If Roberts believed that the individual mandate should be invalidated, but severed from the rest of the law, he did not need the support of the other four conservatives to achieve that result. He could simply have joined with them in striking down the mandate, but also written a separate concurring opinion on severability holding that the rest of the law (or all, but a few parts), is severable and so has to remain. He could have achieved that result either by relying on the four liberals to give him the votes he needed on the severability issue or writing a concurring opinion that, because it would be the narrowest one in the majority, would be controlling under Marks v. United States.
More generally, I highly doubt that the Democratic Party would have gone to “outright war” with the Court over a decision that would have enjoyed overwhelming public support, and especially after the Court gave the Democrats important victories in every other major case decided this year, such as Arizona v. United States. If the Democrats did launch a “war” over the decision, the Court would almost certainly have prevailed and emerged stronger than before.

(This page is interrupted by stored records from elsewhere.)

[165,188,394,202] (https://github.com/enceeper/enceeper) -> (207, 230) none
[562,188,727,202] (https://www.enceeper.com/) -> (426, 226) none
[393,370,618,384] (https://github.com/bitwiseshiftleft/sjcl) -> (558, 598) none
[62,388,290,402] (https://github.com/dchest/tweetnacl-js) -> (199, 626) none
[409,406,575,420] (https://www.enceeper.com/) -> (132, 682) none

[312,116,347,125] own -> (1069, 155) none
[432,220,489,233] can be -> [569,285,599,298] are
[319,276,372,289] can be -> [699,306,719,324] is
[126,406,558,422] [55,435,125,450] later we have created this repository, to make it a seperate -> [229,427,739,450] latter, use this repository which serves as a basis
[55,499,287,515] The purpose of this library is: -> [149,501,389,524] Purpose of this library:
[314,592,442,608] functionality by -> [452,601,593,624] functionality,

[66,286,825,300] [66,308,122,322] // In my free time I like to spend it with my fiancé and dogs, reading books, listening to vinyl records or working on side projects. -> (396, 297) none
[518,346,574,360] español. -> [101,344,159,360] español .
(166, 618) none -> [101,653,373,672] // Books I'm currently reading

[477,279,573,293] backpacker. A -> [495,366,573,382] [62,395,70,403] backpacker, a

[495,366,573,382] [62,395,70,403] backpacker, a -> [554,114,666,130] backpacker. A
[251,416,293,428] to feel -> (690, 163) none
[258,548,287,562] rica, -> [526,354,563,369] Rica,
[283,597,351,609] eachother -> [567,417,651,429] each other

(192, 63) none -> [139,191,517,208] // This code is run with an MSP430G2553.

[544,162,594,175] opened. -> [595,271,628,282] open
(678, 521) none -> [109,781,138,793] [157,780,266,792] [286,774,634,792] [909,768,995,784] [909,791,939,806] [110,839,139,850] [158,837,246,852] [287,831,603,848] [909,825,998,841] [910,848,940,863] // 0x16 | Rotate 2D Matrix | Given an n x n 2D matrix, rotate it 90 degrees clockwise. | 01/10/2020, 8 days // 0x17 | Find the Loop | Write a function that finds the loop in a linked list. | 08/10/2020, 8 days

I’m not sure why Roberts switched his vote in the mandate case. Perhaps he really was almost the only jurist in the world who bought the government’s tax argument, while rejecting their much stronger Commerce Clause and Necessary and Proper Clause arguments. Perhaps he was worried about his own and the Court’s reputation in the eyes of key legal elites, as various leaks have alleged. But I highly doubt the reason he changed his mind was because he couldn’t get the four conservatives to agree with him on severability, and then decided that “statesmanshp” required him to uphold the mandate, even though he could easily have severed the mandate from the rest of the law even without the support of the other four.